(Beginning of PROVIDED RECORDS)
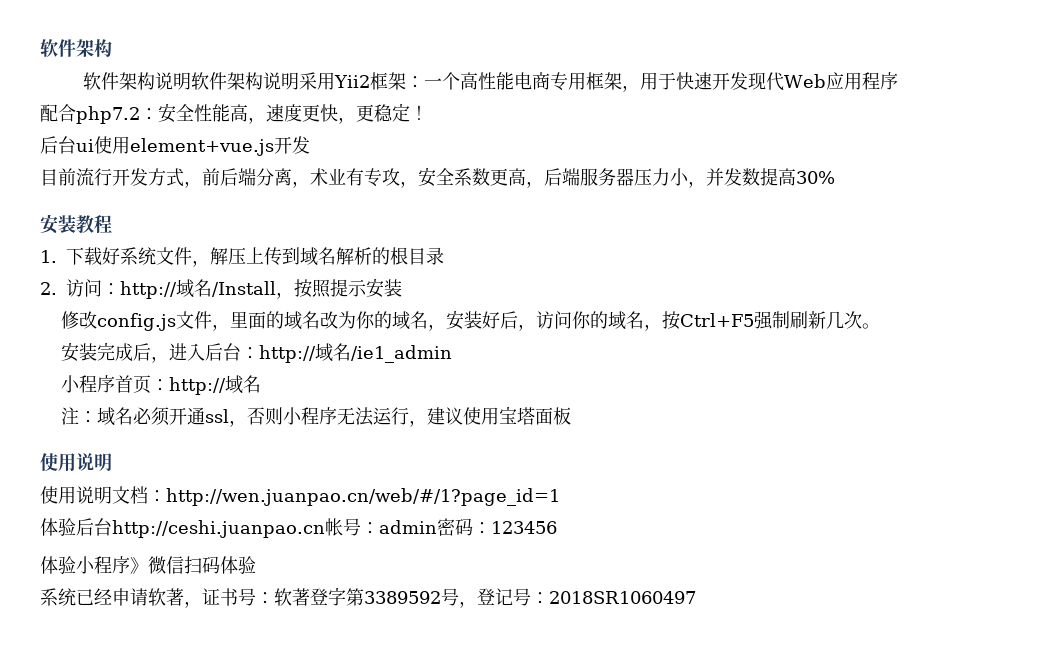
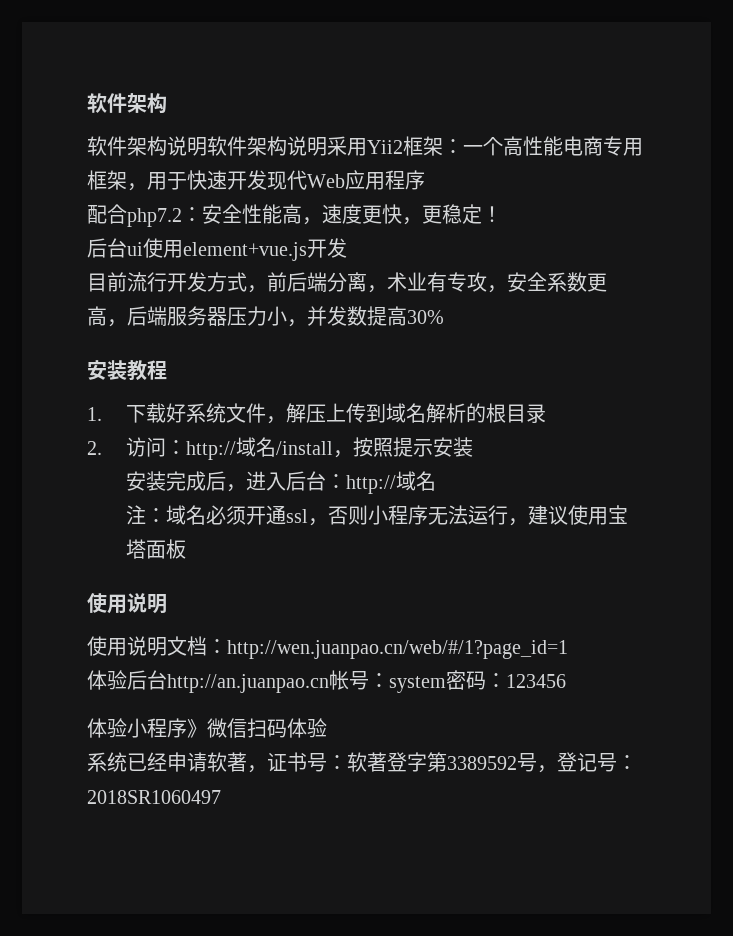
- 2.访问：http://域名/Install，按照提示安装
+ 2.访问：http://域名/install，按照提示安装
- 修改config.js文件，里面的域名改为你的域名，安装好后，访问你的域名，按Ctrl+F5强制刷新几次。
- 安装完成后，进入后台：http://域名/ie1_admin
- 小程序首页：http://域名
+ 安装完成后，进入后台：http://域名
- 体验后台http://ceshi.juanpao.cn帐号：admin密码：123456
+ 体验后台http://an.juanpao.cn帐号：system密码：123456

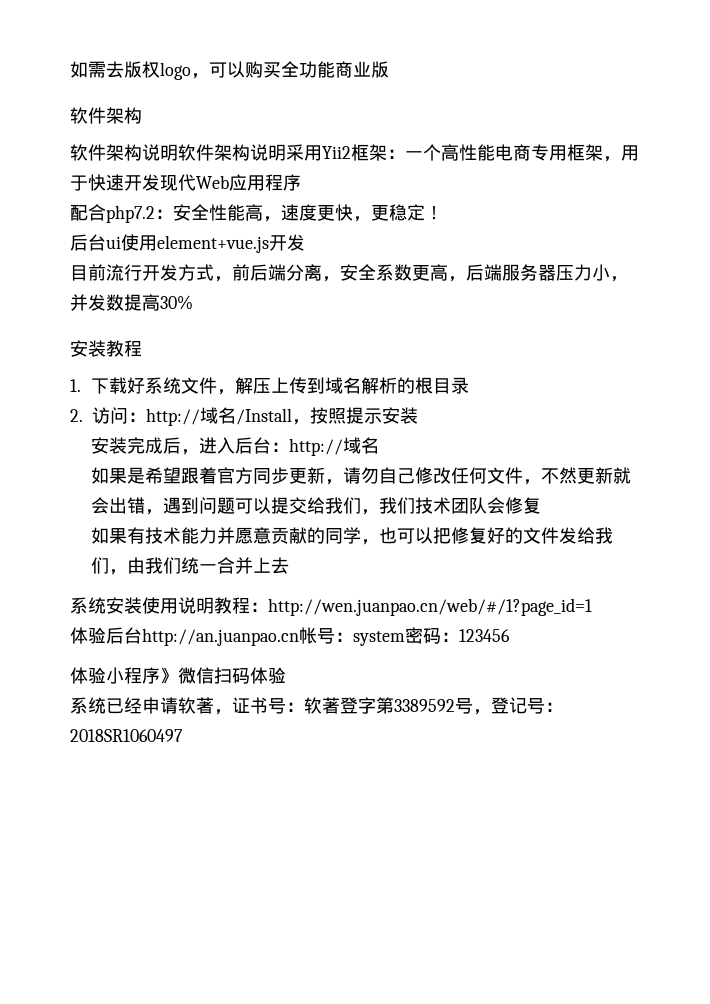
+ 如需去版权logo，可以购买全功能商业版
- 目前流行开发方式，前后端分离，术业有专攻，安全系数更高，后端服务器压力小，并发数提高30%
+ 目前流行开发方式，前后端分离，安全系数更高，后端服务器压力小，并发数提高30%
- 2.访问：http://域名/install，按照提示安装
+ 2.访问：http://域名/Install，按照提示安装
- 注：域名必须开通ssl，否则小程序无法运行，建议使用宝塔面板
- 使用说明
- 使用说明文档：http://wen.juanpao.cn/web/#/1?page_id=1
+ 如果是希望跟着官方同步更新，请勿自己修改任何文件，不然更新就会出错，遇到问题可以提交给我们，我们技术团队会修复
+ 如果有技术能力并愿意贡献的同学，也可以把修复好的文件发给我们，由我们统一合并上去
+ 系统安装使用说明教程：http://wen.juanpao.cn/web/#/1?page_id=1

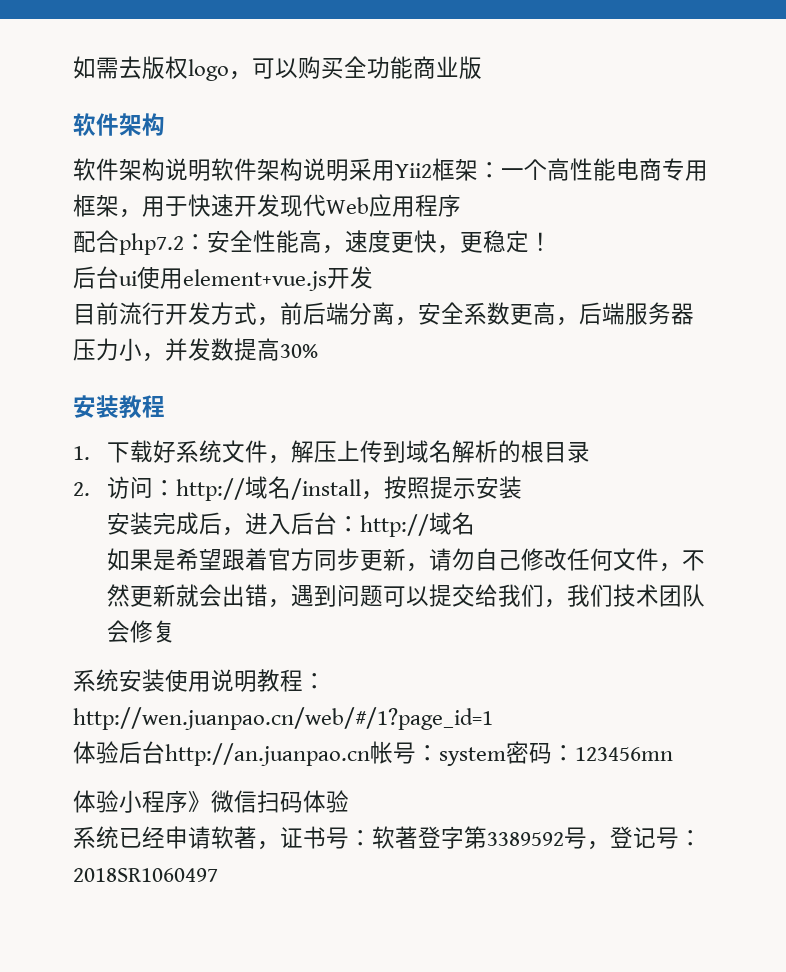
- 2.访问：http://域名/Install，按照提示安装
+ 2.访问：http://域名/install，按照提示安装
- 如果有技术能力并愿意贡献的同学，也可以把修复好的文件发给我们，由我们统一合并上去
- 体验后台http://an.juanpao.cn帐号：system密码：123456
+ 体验后台http://an.juanpao.cn帐号：system密码：123456mn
(End of PROVIDED RECORDS)
• **GOAL OF THE EXERCISE**
Omit the pictures, then output the rest of the listing exactly.

• **ANSWER BOX**
- 2.访问：http://域名/Install，按照提示安装
+ 2.访问：http://域名/install，按照提示安装
- 修改config.js文件，里面的域名改为你的域名，安装好后，访问你的域名，按Ctrl+F5强制刷新几次。
- 安装完成后，进入后台：http://域名/ie1_admin
- 小程序首页：http://域名
+ 安装完成后，进入后台：http://域名
- 体验后台http://ceshi.juanpao.cn帐号：admin密码：123456
+ 体验后台http://an.juanpao.cn帐号：system密码：123456

+ 如需去版权logo，可以购买全功能商业版
- 目前流行开发方式，前后端分离，术业有专攻，安全系数更高，后端服务器压力小，并发数提高30%
+ 目前流行开发方式，前后端分离，安全系数更高，后端服务器压力小，并发数提高30%
- 2.访问：http://域名/install，按照提示安装
+ 2.访问：http://域名/Install，按照提示安装
- 注：域名必须开通ssl，否则小程序无法运行，建议使用宝塔面板
- 使用说明
- 使用说明文档：http://wen.juanpao.cn/web/#/1?page_id=1
+ 如果是希望跟着官方同步更新，请勿自己修改任何文件，不然更新就会出错，遇到问题可以提交给我们，我们技术团队会修复
+ 如果有技术能力并愿意贡献的同学，也可以把修复好的文件发给我们，由我们统一合并上去
+ 系统安装使用说明教程：http://wen.juanpao.cn/web/#/1?page_id=1

- 2.访问：http://域名/Install，按照提示安装
+ 2.访问：http://域名/install，按照提示安装
- 如果有技术能力并愿意贡献的同学，也可以把修复好的文件发给我们，由我们统一合并上去
- 体验后台http://an.juanpao.cn帐号：system密码：123456
+ 体验后台http://an.juanpao.cn帐号：system密码：123456mn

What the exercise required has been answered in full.